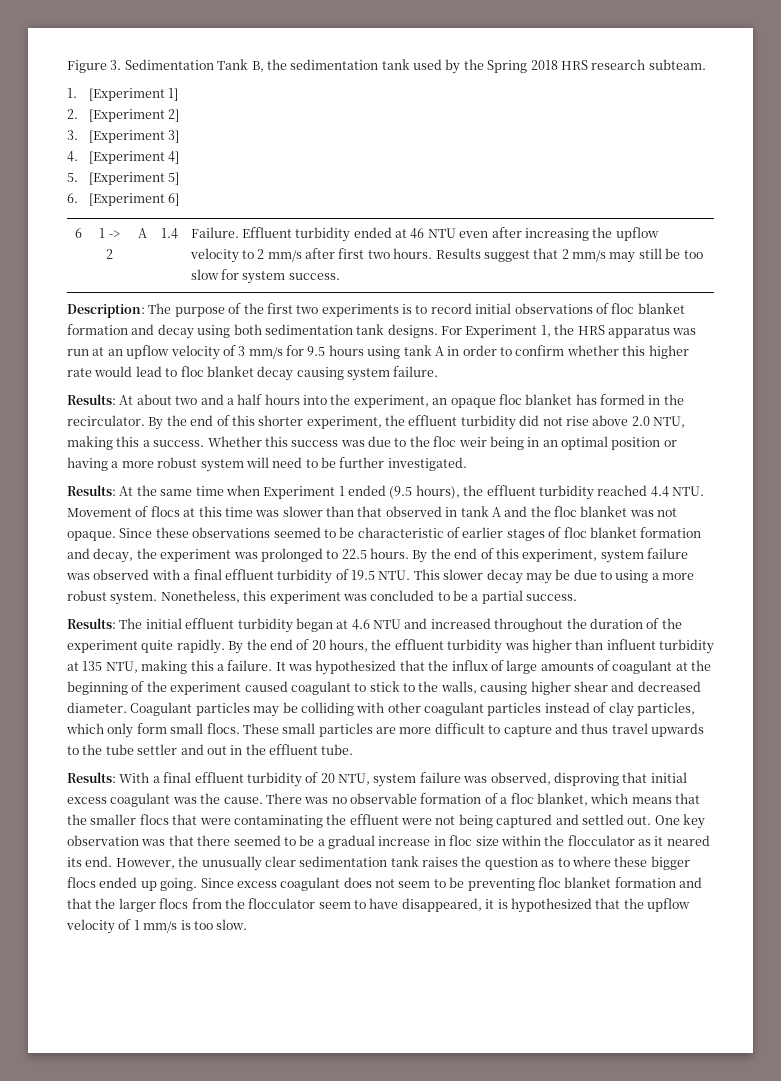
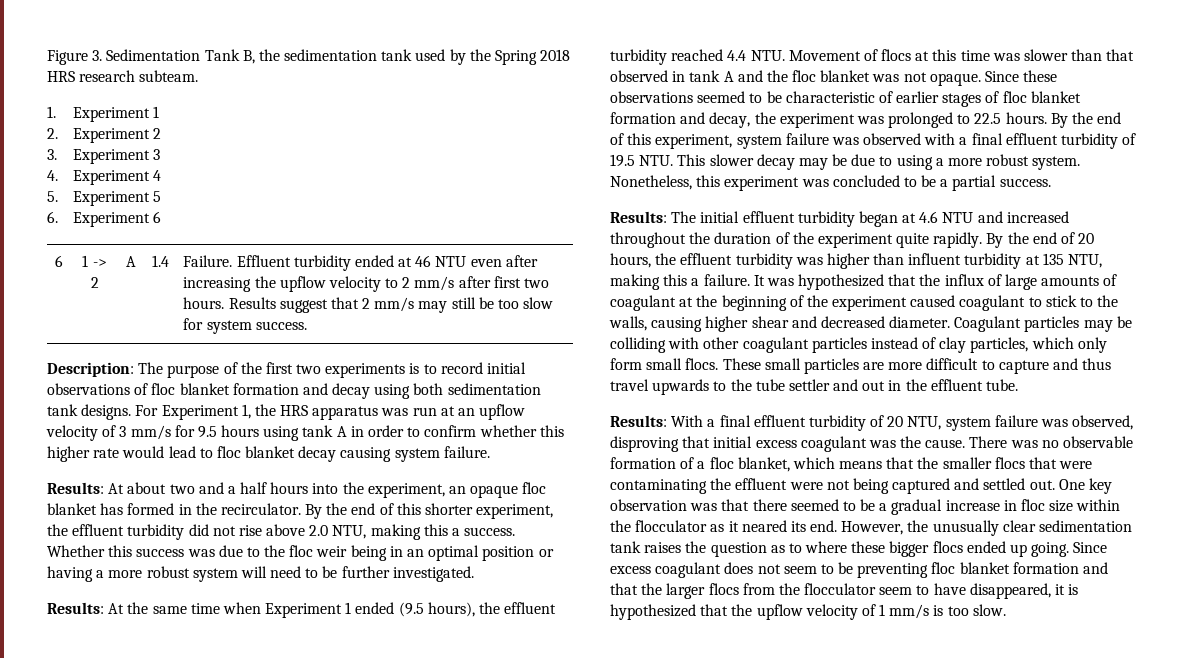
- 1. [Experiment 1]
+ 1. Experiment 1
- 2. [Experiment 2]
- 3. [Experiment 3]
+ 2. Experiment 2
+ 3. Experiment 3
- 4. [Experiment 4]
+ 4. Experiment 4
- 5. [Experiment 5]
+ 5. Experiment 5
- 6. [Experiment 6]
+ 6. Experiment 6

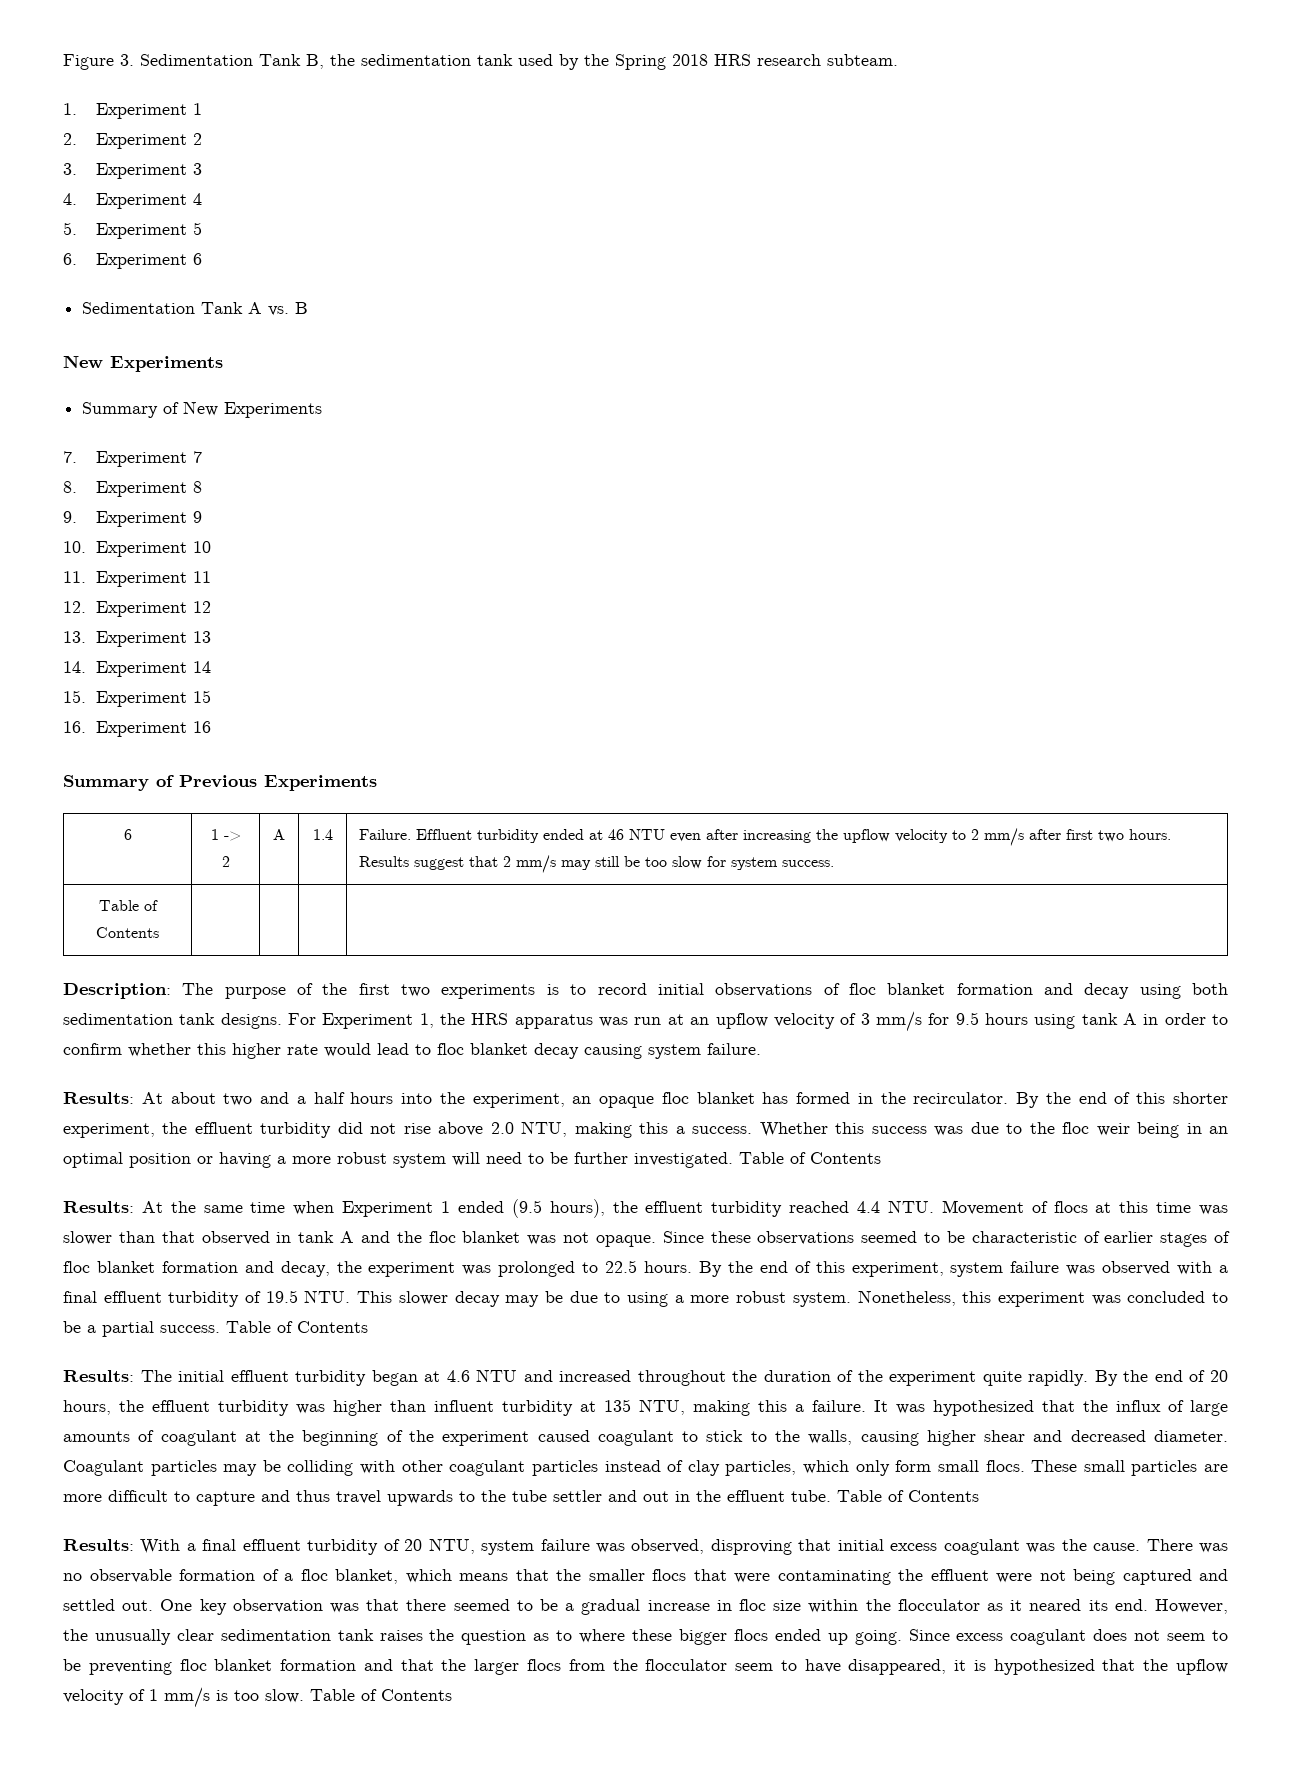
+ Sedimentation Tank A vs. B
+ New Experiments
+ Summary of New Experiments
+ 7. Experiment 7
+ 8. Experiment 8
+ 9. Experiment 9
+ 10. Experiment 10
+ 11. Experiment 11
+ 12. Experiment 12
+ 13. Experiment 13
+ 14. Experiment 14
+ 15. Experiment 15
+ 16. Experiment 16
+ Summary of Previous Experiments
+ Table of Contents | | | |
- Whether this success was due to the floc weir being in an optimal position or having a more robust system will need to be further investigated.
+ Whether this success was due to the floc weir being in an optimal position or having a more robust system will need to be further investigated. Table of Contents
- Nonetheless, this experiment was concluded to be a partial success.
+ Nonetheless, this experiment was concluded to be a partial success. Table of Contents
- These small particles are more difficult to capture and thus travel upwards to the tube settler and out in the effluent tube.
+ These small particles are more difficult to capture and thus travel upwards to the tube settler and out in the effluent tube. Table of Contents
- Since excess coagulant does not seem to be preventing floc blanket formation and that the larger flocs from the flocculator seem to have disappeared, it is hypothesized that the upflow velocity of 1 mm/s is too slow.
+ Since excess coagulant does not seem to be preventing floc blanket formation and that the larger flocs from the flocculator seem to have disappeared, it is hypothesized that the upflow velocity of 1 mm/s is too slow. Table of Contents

********

WHAT YOU NEED TO DO: Your answer should consist of each line of the data above in which the word "further" occurs.

RESULT FOR THIS TASK:
- Whether this success was due to the floc weir being in an optimal position or having a more robust system will need to be further investigated.
+ Whether this success was due to the floc weir being in an optimal position or having a more robust system will need to be further investigated. Table of Contents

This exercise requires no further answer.